- **AVAILABLE DATA**

▶

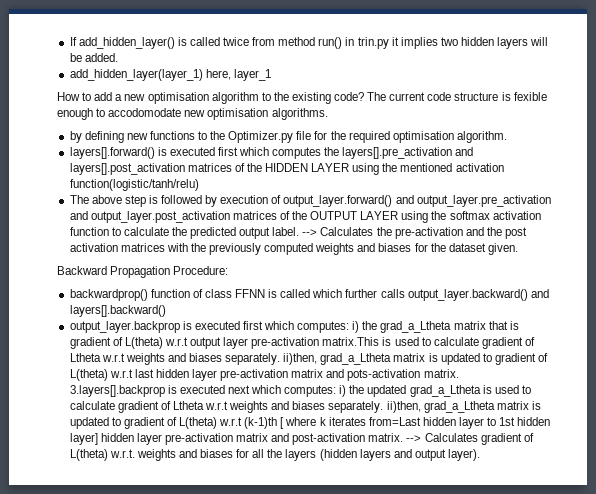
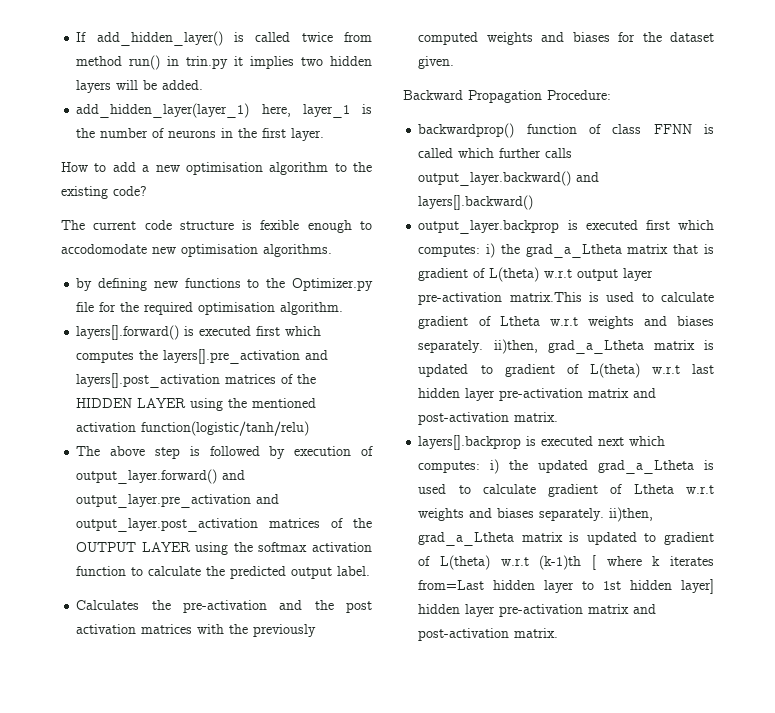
- add_hidden_layer(layer_1) here, layer_1
+ add_hidden_layer(layer_1) here, layer_1 is the number of neurons in the first layer.
- How to add a new optimisation algorithm to the existing code? The current code structure is fexible enough to accodomodate new optimisation algorithms.
+ How to add a new optimisation algorithm to the existing code?
+ The current code structure is fexible enough to accodomodate new optimisation algorithms.
- The above step is followed by execution of output_layer.forward() and output_layer.pre_activation and output_layer.post_activation matrices of the OUTPUT LAYER using the softmax activation function to calculate the predicted output label. --> Calculates the pre-activation and the post activation matrices with the previously computed weights and biases for the dataset given.
+ The above step is followed by execution of output_layer.forward() and output_layer.pre_activation and output_layer.post_activation matrices of the OUTPUT LAYER using the softmax activation function to calculate the predicted output label.
+ Calculates the pre-activation and the post activation matrices with the previously computed weights and biases for the dataset given.
- i) the grad_a_Ltheta matrix that is gradient of L(theta) w.r.t output layer pre-activation matrix.This is used to calculate gradient of Ltheta w.r.t weights and biases separately. ii)then, grad_a_Ltheta matrix is updated to gradient of L(theta) w.r.t last hidden layer pre-activation matrix and pots-activation matrix. 3.layers[].backprop is executed next which computes:
+ i) the grad_a_Ltheta matrix that is gradient of L(theta) w.r.t output layer pre-activation matrix.This is used to calculate gradient of Ltheta w.r.t weights and biases separately. ii)then, grad_a_Ltheta matrix is updated to gradient of L(theta) w.r.t last hidden layer pre-activation matrix and post-activation matrix.
+ layers[].backprop is executed next which computes:
- --> Calculates gradient of L(theta) w.r.t. weights and biases for all the layers (hidden layers and output layer).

◀

- **EXERCISE**
Would you show each line of the listing above that has the string "current"?

- **ANSWER AREA**
- How to add a new optimisation algorithm to the existing code? The current code structure is fexible enough to accodomodate new optimisation algorithms.
+ The current code structure is fexible enough to accodomodate new optimisation algorithms.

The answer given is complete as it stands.